Ritorniamo al monte Sacro. Verso l'imbrunire fu deciso di dar volta a Castel Giubileo, donde la mattina eravamo partiti con tante speranze. Garibaldi aveva un messaggio da Roma: niente da sperare, là dentro, dove in quel medesimo giorno erano giunti i Francesi a sostegno del poter temporale. Per questo fatto le cose prendevano una piega diversa. Bisognava far testa a Monterotondo, l'ultimo punto a cui giungesse la strada ferrata, donde potevamo aver munizioni e vettovaglie, dove, infine, si sarebbero presi i provvedimenti opportuni per proseguire la guerra. Il Generale ordinò che si facessero fuochi sul monte Sacro, per simulare un bivacco; noi dell'avanguardia restando in retroguardia, dovevamo tenere la posizione fino a tanto il piccolo esercito non fosse tutto avviato, fuori da quel labirinto di colline. Per intanto, rompevamo le staccionate dei prati, e facevamo cataste di legna intorno ai giovani pini che fiancheggiavano la carraia. A quelle cataste, essendo venuta la notte, appiccammo subito il fuoco: un'ora dopo avevamo l'avviso di poterci mettere in marcia. Un panico notturno, per lo scontro di due colonne, una delle quali aveva smarrito il sentiero e pareva venire dalla parte di ponte Molle, fece correre qualche fucilata. Ne seguì naturalmente un po' di scompiglio. Il maggiore Burlando, giustamente interpetrando l'ordine che avevamo di proteggere la ritirata, pensò che la cosa non potesse farsi a dovere, se non ritornando tutti noi della retroguardia sui nostri passi.

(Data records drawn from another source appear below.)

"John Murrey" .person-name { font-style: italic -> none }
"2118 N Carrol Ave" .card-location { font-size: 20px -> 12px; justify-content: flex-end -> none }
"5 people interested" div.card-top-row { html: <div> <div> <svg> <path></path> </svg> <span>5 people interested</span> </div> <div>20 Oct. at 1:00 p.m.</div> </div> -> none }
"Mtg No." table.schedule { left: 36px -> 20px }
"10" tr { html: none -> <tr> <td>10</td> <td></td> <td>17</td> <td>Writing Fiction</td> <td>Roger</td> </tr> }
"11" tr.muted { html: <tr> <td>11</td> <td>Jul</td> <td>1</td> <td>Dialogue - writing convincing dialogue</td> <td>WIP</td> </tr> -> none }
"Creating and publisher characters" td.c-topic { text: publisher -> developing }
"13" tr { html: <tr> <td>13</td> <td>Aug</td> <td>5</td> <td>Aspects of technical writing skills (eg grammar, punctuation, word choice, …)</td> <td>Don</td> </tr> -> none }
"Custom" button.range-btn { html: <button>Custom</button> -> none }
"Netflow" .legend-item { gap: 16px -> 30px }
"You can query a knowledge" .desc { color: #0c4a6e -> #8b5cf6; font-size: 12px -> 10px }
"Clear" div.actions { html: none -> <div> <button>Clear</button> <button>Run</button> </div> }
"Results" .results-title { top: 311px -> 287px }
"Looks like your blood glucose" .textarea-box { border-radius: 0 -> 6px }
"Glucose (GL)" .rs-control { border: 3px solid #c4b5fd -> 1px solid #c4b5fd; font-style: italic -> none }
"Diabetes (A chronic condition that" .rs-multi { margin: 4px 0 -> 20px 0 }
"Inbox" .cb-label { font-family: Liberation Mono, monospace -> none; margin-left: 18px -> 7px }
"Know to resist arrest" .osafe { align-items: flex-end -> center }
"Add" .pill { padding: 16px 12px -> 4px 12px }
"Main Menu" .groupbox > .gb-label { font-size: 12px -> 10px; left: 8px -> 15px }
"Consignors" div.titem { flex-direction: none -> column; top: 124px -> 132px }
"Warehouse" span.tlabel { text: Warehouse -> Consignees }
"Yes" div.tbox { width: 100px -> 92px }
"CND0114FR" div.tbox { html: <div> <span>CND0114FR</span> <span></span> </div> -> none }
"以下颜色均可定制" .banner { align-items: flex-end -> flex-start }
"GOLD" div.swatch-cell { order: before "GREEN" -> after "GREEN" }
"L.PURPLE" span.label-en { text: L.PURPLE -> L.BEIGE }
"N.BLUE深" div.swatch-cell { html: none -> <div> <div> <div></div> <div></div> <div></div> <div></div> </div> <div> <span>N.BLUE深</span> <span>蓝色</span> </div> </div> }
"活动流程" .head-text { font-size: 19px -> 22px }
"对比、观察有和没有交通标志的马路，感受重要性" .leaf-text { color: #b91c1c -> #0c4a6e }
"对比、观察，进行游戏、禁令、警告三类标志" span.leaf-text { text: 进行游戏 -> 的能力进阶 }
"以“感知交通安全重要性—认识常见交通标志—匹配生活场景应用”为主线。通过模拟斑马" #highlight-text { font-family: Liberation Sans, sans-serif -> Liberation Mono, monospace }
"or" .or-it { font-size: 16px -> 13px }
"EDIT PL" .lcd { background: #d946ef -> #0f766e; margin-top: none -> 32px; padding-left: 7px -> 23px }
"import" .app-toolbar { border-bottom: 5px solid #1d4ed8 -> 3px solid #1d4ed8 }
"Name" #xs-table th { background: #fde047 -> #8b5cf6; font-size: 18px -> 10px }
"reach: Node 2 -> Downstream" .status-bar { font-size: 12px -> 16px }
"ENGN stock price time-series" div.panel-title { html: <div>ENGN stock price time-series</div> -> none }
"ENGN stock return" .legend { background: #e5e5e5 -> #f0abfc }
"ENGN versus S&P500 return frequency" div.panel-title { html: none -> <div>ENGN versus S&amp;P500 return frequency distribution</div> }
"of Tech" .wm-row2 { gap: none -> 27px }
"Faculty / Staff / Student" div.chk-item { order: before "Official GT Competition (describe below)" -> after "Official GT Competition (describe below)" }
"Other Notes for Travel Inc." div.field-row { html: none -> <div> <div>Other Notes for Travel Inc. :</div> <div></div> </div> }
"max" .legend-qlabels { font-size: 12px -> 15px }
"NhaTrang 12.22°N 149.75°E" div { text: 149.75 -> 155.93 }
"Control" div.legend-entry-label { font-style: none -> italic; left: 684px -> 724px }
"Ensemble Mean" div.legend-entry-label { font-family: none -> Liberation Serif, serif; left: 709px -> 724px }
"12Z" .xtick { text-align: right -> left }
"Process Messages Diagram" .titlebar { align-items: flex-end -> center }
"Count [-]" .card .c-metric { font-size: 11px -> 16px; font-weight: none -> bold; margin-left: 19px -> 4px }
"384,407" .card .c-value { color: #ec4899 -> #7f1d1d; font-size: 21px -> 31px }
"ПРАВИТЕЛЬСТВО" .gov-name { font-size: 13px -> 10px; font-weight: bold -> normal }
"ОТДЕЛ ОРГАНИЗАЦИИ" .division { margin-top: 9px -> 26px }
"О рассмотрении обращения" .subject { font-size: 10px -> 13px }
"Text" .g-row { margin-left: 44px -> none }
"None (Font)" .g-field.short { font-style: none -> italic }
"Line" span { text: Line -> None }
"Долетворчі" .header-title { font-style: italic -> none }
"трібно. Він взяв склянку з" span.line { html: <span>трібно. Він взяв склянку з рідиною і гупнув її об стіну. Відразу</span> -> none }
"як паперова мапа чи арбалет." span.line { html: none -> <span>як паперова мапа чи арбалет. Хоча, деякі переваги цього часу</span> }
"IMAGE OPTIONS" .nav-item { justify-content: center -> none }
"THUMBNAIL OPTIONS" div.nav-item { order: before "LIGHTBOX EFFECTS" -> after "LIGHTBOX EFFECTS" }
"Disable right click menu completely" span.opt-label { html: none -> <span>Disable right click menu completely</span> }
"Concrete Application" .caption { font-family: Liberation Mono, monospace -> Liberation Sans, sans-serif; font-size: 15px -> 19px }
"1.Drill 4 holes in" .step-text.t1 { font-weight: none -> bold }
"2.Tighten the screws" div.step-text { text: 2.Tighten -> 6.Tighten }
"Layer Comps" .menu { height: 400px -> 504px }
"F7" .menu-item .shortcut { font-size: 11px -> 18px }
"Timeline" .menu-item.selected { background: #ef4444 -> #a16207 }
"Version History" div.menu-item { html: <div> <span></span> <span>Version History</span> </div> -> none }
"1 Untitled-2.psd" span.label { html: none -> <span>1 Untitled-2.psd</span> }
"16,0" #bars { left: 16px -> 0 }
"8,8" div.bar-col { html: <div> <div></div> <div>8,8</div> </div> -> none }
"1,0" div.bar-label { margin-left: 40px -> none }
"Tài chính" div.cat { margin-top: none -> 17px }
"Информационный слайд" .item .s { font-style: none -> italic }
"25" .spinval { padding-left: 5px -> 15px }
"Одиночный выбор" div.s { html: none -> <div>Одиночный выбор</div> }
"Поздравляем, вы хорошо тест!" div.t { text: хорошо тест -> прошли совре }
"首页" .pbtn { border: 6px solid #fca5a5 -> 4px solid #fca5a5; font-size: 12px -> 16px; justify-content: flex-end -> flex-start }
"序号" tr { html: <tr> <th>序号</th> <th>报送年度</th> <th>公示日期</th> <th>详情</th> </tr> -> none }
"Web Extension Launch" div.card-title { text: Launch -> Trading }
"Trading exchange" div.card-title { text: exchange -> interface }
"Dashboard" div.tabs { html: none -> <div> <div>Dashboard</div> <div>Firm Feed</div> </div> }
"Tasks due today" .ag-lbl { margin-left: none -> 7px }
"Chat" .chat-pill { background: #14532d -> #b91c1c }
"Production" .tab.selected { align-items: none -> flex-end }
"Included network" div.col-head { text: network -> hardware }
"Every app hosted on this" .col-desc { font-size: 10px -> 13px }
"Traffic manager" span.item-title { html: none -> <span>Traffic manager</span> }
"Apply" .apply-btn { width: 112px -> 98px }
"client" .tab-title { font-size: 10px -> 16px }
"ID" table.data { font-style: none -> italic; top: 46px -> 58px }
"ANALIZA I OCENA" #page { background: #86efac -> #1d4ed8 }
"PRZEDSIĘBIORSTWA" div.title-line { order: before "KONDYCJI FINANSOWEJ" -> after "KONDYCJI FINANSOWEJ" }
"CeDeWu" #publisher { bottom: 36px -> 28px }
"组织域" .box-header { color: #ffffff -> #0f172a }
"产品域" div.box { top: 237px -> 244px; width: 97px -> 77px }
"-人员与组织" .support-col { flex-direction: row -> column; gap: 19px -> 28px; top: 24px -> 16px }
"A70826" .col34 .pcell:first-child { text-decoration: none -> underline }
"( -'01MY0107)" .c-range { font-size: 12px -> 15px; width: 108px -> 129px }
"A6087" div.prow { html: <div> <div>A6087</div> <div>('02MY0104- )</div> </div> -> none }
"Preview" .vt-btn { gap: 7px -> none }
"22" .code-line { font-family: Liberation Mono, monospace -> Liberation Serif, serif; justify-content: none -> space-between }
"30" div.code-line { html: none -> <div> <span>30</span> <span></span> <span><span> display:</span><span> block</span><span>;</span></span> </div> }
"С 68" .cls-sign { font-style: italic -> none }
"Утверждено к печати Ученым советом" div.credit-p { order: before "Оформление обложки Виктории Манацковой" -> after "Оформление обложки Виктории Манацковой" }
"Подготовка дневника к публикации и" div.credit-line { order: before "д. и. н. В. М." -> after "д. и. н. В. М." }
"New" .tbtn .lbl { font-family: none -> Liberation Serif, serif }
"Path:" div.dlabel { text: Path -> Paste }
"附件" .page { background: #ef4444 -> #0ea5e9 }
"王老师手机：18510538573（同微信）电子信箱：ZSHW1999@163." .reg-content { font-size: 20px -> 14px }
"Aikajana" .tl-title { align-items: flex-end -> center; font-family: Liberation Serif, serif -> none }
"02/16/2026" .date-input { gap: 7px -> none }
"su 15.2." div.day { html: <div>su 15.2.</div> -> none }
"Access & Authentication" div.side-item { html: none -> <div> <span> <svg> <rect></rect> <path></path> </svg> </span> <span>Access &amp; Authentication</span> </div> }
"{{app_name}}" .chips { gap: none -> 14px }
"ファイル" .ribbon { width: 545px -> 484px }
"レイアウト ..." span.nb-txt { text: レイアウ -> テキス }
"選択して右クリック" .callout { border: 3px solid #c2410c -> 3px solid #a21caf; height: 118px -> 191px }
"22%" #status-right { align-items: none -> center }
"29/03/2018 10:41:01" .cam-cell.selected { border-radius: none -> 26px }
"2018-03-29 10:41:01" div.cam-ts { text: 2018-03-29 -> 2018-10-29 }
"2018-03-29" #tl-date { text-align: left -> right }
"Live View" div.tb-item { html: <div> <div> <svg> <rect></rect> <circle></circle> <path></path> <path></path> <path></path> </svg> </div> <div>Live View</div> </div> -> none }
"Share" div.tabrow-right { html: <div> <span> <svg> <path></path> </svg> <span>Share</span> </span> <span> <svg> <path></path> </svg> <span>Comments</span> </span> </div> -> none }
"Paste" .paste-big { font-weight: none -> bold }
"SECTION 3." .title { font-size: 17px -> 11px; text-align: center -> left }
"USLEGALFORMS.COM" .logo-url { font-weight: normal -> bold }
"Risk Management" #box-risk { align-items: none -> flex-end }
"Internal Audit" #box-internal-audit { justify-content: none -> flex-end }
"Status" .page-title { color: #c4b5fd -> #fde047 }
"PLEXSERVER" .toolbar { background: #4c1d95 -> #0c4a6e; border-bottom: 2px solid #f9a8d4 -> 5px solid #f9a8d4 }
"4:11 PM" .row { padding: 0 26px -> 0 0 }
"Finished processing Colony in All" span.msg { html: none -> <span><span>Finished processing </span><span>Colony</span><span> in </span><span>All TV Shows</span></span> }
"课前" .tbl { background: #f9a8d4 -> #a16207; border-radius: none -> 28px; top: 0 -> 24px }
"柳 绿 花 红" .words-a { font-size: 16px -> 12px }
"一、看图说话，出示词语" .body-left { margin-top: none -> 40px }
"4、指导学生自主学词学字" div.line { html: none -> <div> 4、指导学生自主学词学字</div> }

Fummo in mezz'ora al nostro accampamento del monte Sacro, tra le cataste che ardevano, malinconicamente sole.

Io pensavo ai bei stratagemmi dei fuochi notturni con cui s'ingannano gli eserciti moderni, come s'ingannavano gli antichi, e cercavo di ricomporre nella mia memoria il quadro dei sarmenti accesi a Casilino, nella guerra tra Cartaginesi e Romani. Ma chi li aveva accesi? Annibale, o Fabio Massimo? Lì per lì, non sapevo. Ma altri pensieri vennero a distornarmi piacevolmente da quella ricerca erudita ed infruttuosa. Pensai di fatti che la mia bella giornata l'avevo avuta, ed intiera. Le tenebre regnavano intorno a noi, tanto più fitte nello sfondo della scena, quanto più vivi sul primo piano rosseggiavano i fuochi. Ma la giornata era stata singolarmente luminosa: rivedevo la campagna pianeggiante di là dall'Aniene, seminata d'illustri rovine, l'acquedotto Claudio, San Giovanni Laterano con la sua ordinanza aerea di statue, la cupola di San Pietro col suo globo d'oro, monte Mario coi suoi negri lancieri in vedetta, tutta la prospettiva della eterna città circonfusa d'una rosea luce vaporosa, traente all'oro, come nelle glorie dei quadri antichi. Giornata inutile ad altri, che misurano ogni cosa dagli effetti ottenuti; ma non inutile a me, che l'avevo goduta! E pensai che fosse stata fatta unicamente per me; ne fui grato a Garibaldi; gliene sarò grato fin ch'io viva, perchè veramente fu la prima e sarà certamente l'ultima giornata bella della mia vita; con lui, davanti a lui, senza folle importune a levarmene la vista; vicino a lui nel pericolo lungo, nel pericolo dimenticato tra i lieti ragionamenti, che mi parvero pregustazione dei colloquii d'Eliso; vicino a lui nella speranza, infine, e nel pieno gaudio dell'essere. Viva Garibaldi! e il monte Sacro abbia il più sacro dei miei ricordi, per lui.